How to complete this task:
Repeat only the stretch of lines below that runs from the line with "moved [75,881,967,1015] ->" through the line with "moved [301,1148,888,1282] ->", unaltered.

Excerpted data:
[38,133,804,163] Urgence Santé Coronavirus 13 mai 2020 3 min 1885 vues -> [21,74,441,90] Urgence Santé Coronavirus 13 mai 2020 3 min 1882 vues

---

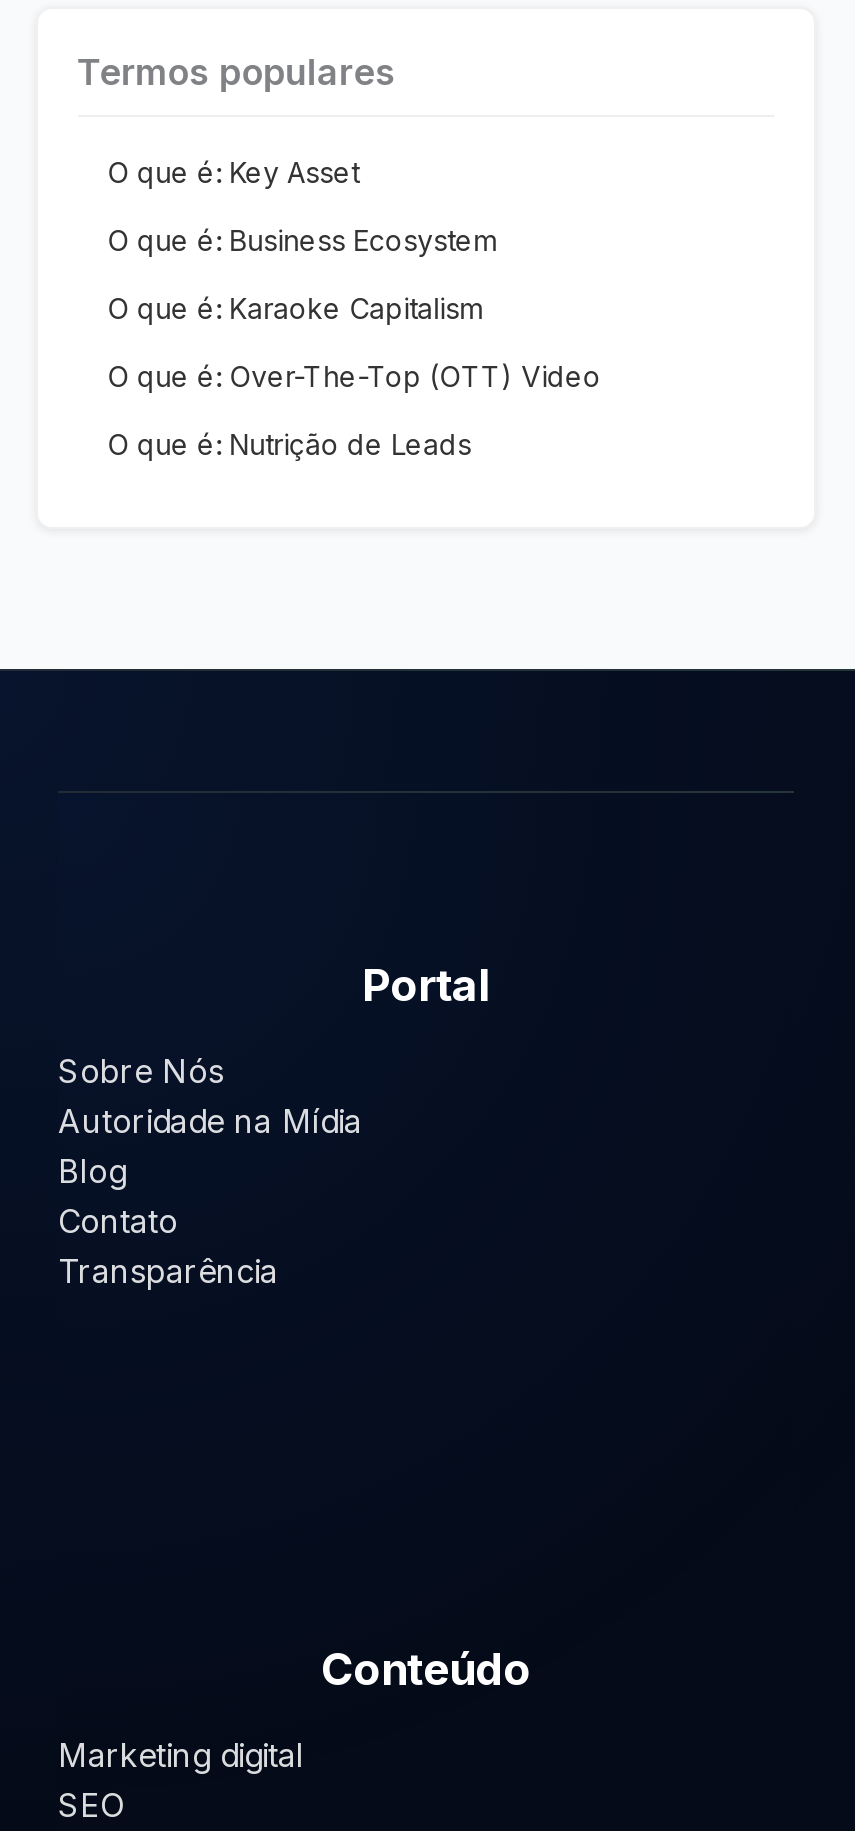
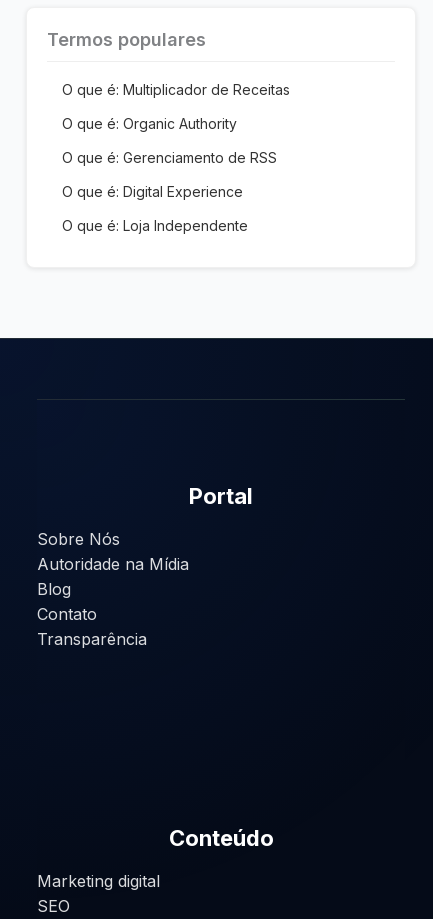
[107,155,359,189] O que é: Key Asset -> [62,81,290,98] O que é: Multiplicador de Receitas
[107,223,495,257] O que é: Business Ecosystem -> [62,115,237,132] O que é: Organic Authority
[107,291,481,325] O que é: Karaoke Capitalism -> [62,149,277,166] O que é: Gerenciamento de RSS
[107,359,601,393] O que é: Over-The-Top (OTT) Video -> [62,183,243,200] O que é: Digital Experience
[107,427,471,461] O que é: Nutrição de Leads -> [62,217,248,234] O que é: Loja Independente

==

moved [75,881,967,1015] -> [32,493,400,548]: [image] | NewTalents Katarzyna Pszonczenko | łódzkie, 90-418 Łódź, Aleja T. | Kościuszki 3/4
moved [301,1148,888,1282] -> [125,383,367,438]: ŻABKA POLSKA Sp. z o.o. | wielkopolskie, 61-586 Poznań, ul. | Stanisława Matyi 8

Written answer:
moved [75,881,967,1015] -> [32,493,400,548]: [image] | NewTalents Katarzyna Pszonczenko | łódzkie, 90-418 Łódź, Aleja T. | Kościuszki 3/4
moved [301,1148,888,1282] -> [125,383,367,438]: ŻABKA POLSKA Sp. z o.o. | wielkopolskie, 61-586 Poznań, ul. | Stanisława Matyi 8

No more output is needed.